Riguardo agli episodi di possessioni diaboliche affidate alle cure del patrono, esiste perfino una documentazione storica: la serie degli esorcismi legati a questi avvenimenti è registrata, infatti, in un manoscritto, conservato negli archivi parrocchiali e intitolato Raccolta delle grazie straordinarie ottenute per intercessione di S. Antonino ricopiate da me parroco Ludovico Maria Cutino da un manoscritto trovato nell'archivio di questa parrocchia dall'anno 1931. Completato dai fatti miracolosi avvenuti nella mia permanenza in questa parrocchia (dal) 23 marzo 1947[38]. L'autore di questo repertorio, don Ludovico Maria Cutino (Anagni, 25 agosto 1916 - Campagna, 9 luglio 1981) fu parroco di Campagna dal 1947 al 1981: oltre che storico del fenomeno esorcistico locale (e dell'episcopato di Campagna), fu «studioso di fenomenologia metapsichica, occamismo ed esperienza mistica»[39], e infine esorcista egli stesso, definibile come l'«ultimo grande esorcista di Campagna»[40].

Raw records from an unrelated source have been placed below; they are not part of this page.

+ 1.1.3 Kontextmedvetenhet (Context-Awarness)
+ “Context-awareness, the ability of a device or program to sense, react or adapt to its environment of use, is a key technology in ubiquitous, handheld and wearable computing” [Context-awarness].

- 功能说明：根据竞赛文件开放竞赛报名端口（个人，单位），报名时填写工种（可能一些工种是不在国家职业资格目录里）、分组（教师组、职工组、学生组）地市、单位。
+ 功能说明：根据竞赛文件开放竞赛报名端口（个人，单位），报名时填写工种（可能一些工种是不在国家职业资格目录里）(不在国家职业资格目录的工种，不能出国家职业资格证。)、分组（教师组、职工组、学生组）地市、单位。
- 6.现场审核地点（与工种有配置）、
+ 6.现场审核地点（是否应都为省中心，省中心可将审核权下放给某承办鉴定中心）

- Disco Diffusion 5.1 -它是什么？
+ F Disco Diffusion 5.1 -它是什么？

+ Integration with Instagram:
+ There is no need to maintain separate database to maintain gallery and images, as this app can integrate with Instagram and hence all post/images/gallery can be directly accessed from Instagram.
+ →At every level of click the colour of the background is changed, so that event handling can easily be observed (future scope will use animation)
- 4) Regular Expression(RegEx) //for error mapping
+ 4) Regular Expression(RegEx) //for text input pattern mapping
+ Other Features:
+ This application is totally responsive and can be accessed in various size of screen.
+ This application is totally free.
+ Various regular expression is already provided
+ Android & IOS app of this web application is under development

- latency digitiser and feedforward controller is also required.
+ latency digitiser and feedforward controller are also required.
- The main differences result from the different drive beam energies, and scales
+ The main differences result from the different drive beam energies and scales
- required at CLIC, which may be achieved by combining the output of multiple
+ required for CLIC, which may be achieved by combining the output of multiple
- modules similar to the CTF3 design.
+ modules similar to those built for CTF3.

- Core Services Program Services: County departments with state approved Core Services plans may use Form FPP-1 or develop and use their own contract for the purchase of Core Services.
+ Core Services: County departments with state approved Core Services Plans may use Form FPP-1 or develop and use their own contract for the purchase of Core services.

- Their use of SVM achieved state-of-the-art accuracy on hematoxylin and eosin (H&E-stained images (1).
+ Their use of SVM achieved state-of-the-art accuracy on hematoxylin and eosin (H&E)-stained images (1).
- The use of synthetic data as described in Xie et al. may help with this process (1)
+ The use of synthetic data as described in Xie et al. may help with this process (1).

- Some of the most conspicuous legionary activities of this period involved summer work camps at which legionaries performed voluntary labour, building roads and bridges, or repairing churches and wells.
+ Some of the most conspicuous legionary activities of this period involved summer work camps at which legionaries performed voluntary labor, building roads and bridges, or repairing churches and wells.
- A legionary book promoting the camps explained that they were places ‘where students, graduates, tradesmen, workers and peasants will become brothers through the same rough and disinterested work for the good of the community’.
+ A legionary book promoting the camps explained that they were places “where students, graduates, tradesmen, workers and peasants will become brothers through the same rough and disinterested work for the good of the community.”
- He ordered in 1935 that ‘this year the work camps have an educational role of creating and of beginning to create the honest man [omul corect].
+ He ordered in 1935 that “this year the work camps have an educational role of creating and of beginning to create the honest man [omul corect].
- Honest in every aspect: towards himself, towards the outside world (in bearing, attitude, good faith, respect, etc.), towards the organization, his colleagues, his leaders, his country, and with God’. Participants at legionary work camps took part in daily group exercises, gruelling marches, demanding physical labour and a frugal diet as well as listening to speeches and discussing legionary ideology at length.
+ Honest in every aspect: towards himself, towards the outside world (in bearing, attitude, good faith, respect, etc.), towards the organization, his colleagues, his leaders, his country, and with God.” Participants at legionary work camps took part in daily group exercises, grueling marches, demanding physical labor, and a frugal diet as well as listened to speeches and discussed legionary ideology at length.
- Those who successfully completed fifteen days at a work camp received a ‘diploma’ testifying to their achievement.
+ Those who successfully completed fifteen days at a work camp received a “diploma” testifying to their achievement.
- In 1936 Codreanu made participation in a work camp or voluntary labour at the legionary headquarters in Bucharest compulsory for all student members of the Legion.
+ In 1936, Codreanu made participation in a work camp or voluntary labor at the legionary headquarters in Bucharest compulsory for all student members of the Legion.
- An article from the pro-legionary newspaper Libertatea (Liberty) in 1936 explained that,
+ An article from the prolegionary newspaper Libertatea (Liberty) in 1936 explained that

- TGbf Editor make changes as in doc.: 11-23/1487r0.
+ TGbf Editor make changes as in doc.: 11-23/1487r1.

In seguito, l'atteggiamento di sfavore, se non di aperta ostilità, espresso nei confronti di tradizioni e pratiche esorcistiche, e più in generale nei riguardi dei fermenti del cattolicesimo popolare, soprattutto nella temperie culturale aperta dal Concilio Vaticano Secondo, spinse l'autorità religiosa verso l'abbandono del patrimonio magico ed esorcistico coltivato dalla Chiesa[2] e finì per considerare come culti esorcisti extra-canonici l'attenzione dei devoti in cerca di una liberazione dal male. Già nel 1967, secondo la testimonianza di Risso, il rito esorcistico officiato nella Chiesa del Santissimo Salvatore e Sant'Antonino si era banalizzato: svuotato dalla carica teatrale e dall'aura magico-religiosa dell'antica liturgia, aveva abbandonato il rituale della legatura degli ossessi alla colonna taumaturgica e si svolgeva attraverso una prassi semplificata che contemplava unicamente la lettura di «comuni formule esorcistiche […] pronunciate in italiano» che l'officiante attingeva dalla lettura di un formulario dattiloscritto[41].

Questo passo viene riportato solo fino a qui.